# New Azureus Grow Out Tank



## melas (Oct 24, 2007)

With the large number of azureus froglets i've had scrambling out of the water as of late i found it necessary to set up a more permanent grow out tank. I got two of these acrylic tanks from Corpus Callosum at the MADS meeting at Scott Menigoz's house a few months back. Nothing special just thought i'd share . . .


----------



## iridebmx (Oct 29, 2008)

pretty cool!i think even temp tanks should look good.lol why just moisten a napkin?????????let the first days be in a sweet temp tank.


----------



## melas (Oct 24, 2007)

yeah that was kind of my thoughts too. so far it seems to be working well! Forgot to mention that the background is actually one of the foam backgrounds from my exoterra (i took it out when I put the rock background in it). It's silcone'd and cocoa fiber'd. I had to cut it in two pieces to get it in the opening of the tank. These tanks are pretty sweet considering I only paid $15 each for them!


----------



## clwatkins10 (Nov 15, 2008)

Wow, nice tank. Is that a petco tank?


----------



## melas (Oct 24, 2007)

clwatkins10 said:


> Wow, nice tank. Is that a petco tank?


No idea! It cetainly looks like one!


----------



## xm41907 (Nov 26, 2007)

That's an awesome grow out tank. Lucky froglets!


----------



## Julio (Oct 8, 2007)

looks great, i thought you were gonna do a rock wall, you started a big movement on dendro board.


----------



## chesney (Jan 18, 2007)

Wow, that grow out tank looks better than some perm. tanks I've seen!!


----------



## melas (Oct 24, 2007)

Julio said:


> looks great, i thought you were gonna do a rock wall, you started a big movement on dendro board.


Haha!
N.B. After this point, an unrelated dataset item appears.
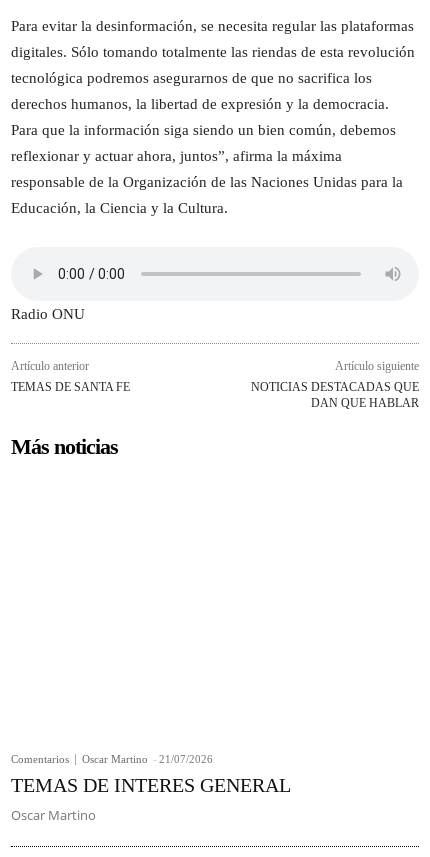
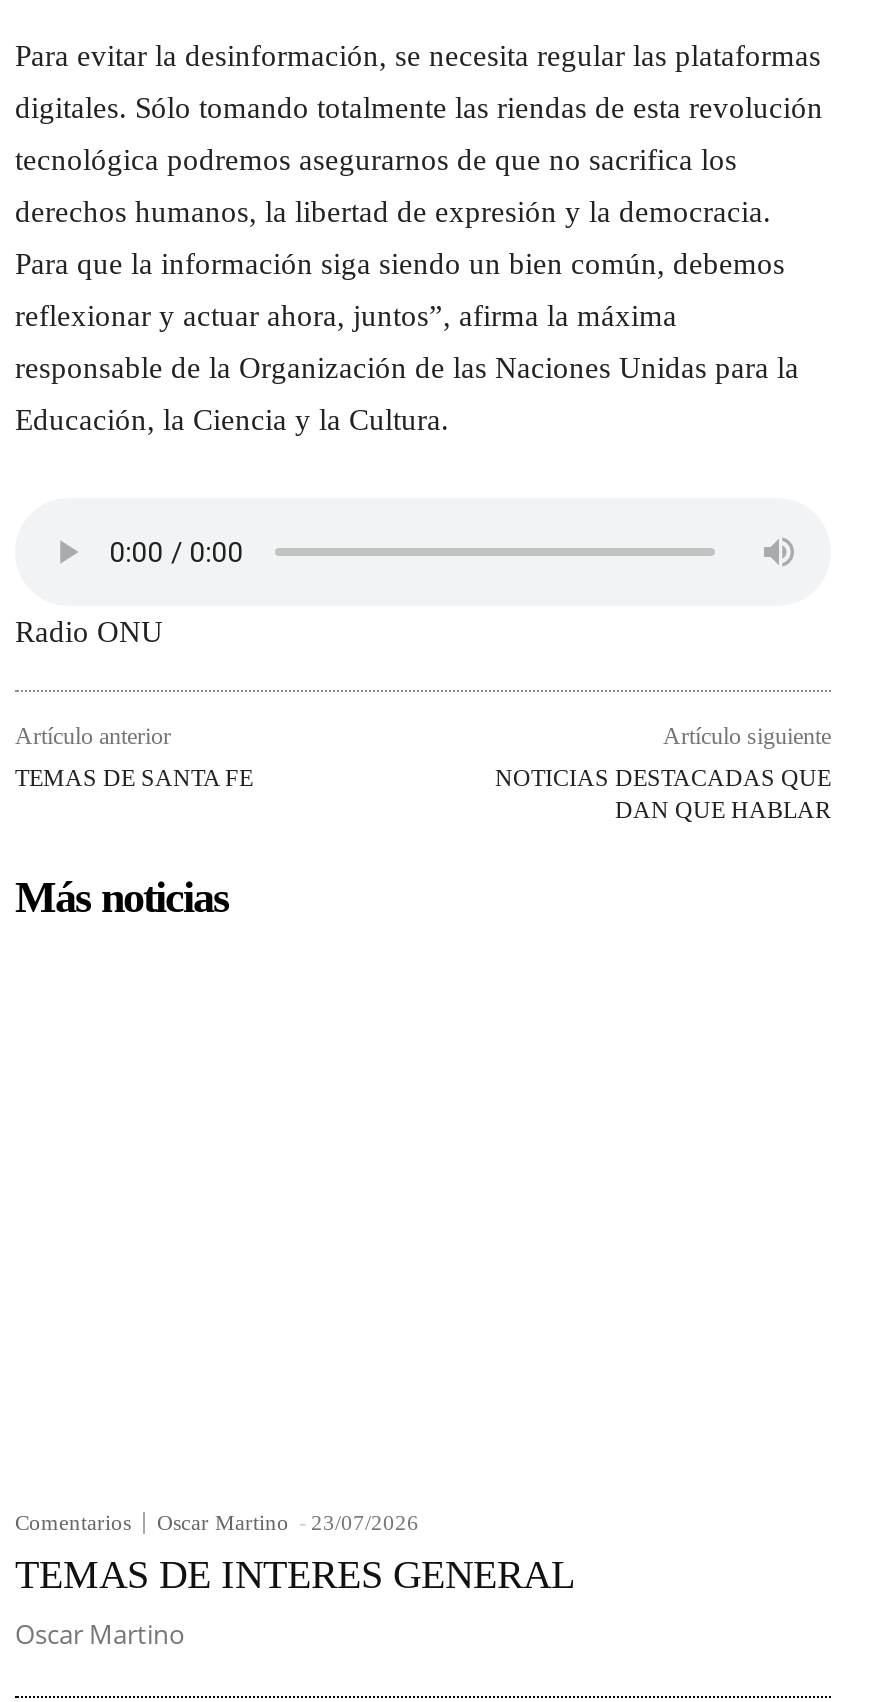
- Oscar Martino - 21/07/2026
+ Oscar Martino - 23/07/2026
Yeah I definitely didn't START anything - I humbly give all the credit to airielelf! I was just the first person dumb enough to think i could make something anywhere close to the quality of his! I still have another one of these bad boys. I'm going to try to rock wall the next one. I'm going to mount the rockwall on a piece of glass or something so that I can remove it as I don't want to permanently destroy these acrylic tanks (once you hot glue on them it's all over!). 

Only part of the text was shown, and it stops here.